▶ _What the task requires_
The lines below that include the word "none" are to be reported.

[Input for this task]

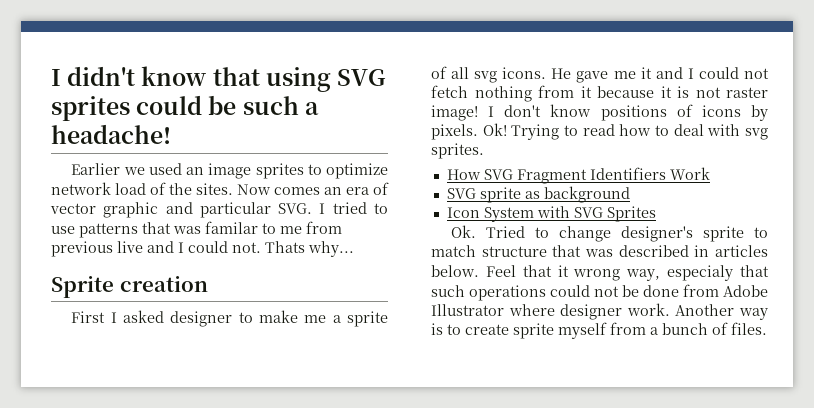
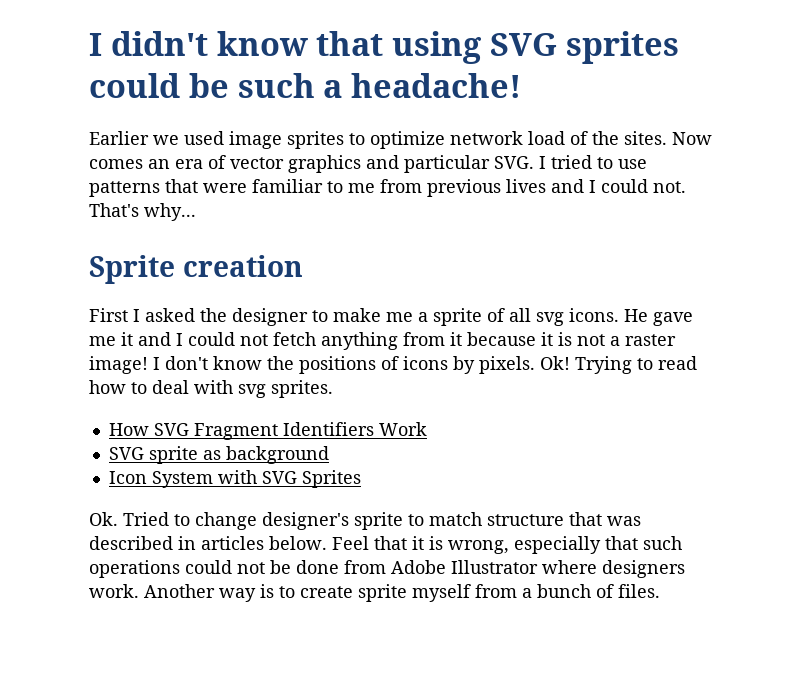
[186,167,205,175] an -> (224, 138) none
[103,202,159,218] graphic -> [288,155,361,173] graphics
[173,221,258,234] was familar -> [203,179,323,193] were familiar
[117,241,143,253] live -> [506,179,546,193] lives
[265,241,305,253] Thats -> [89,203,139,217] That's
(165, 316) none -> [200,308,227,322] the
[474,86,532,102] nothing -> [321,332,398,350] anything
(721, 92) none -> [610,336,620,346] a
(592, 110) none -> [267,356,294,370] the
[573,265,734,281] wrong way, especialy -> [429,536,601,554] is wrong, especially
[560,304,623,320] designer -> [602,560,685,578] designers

[/Input for this task]

▶ _Task output_
[186,167,205,175] an -> (224, 138) none
(165, 316) none -> [200,308,227,322] the
(721, 92) none -> [610,336,620,346] a
(592, 110) none -> [267,356,294,370] the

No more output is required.